## [WORK TASK]
Your reply should be the entries, output word for word, with each picture omitted.

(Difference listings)
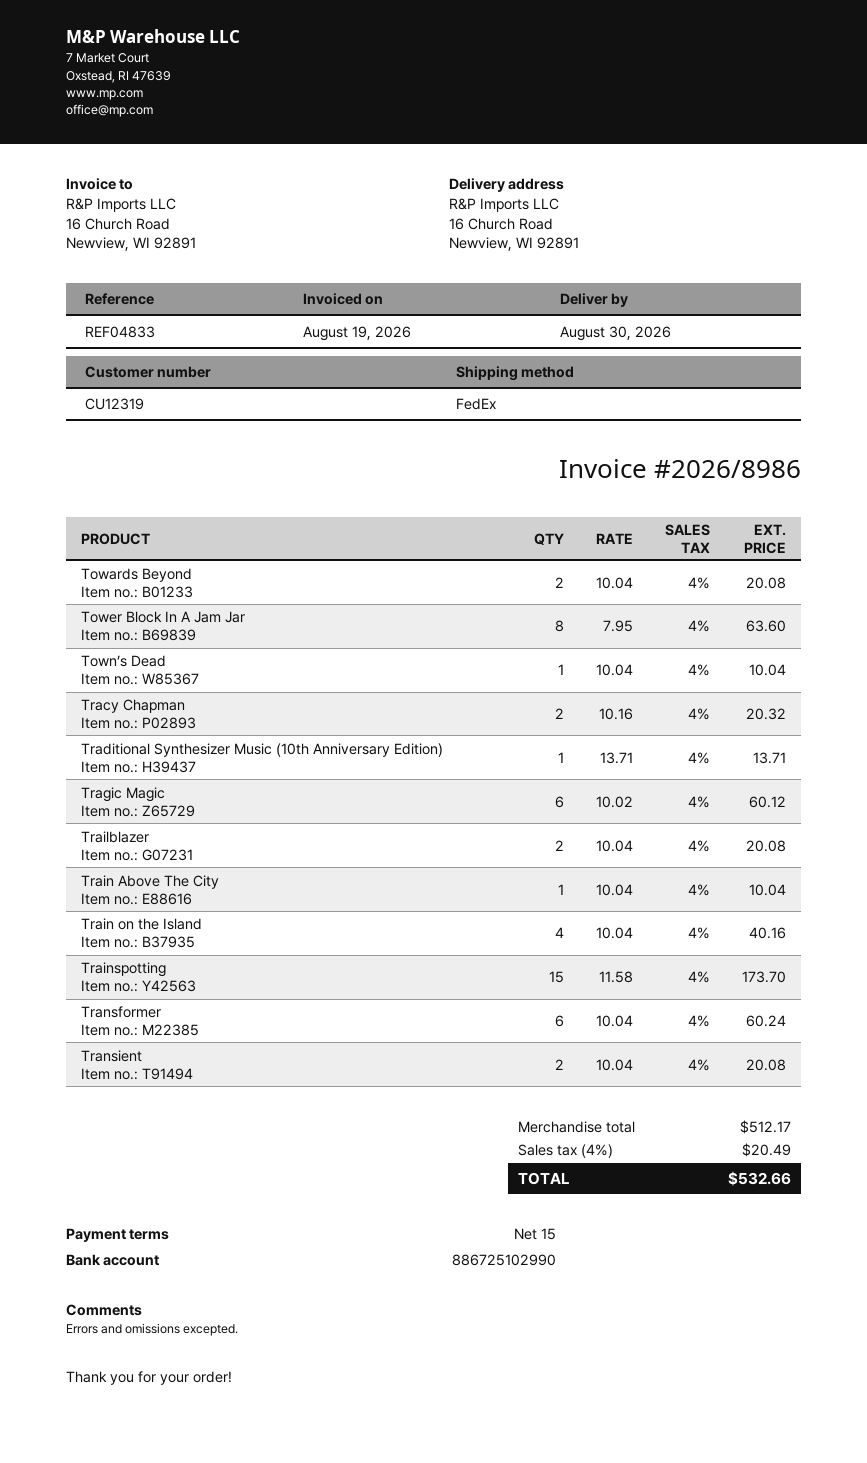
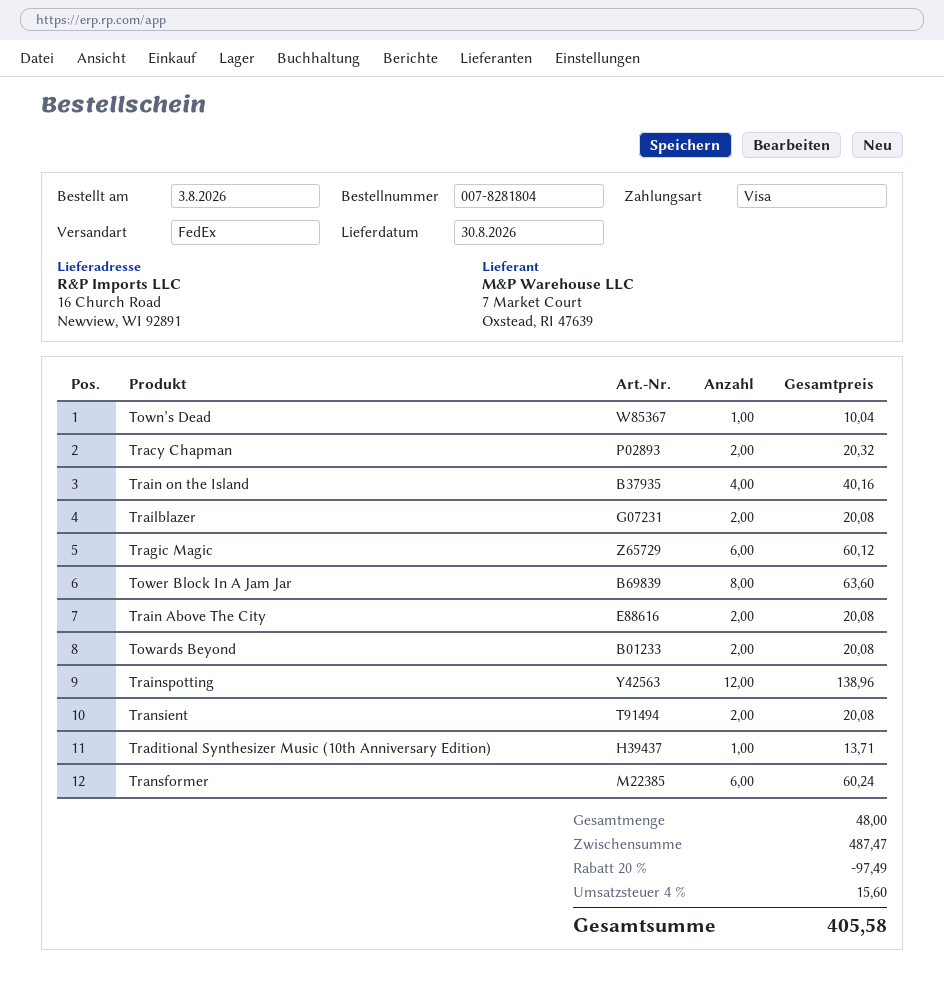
Train Above The City: 1 for 10.04 -> 2 for 20.08
Trainspotting: 15 for 173.70 -> 12 for 138.96
subtotal: 512.17 -> 487.47
discount: none -> 20% = 97.49
tax: 4% = 20.49 -> 4% = 15.60
total: 532.66 -> 405.58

## [SOLUTION]
Train Above The City: 1 for 10.04 -> 2 for 20.08
Trainspotting: 15 for 173.70 -> 12 for 138.96
subtotal: 512.17 -> 487.47
discount: none -> 20% = 97.49
tax: 4% = 20.49 -> 4% = 15.60
total: 532.66 -> 405.58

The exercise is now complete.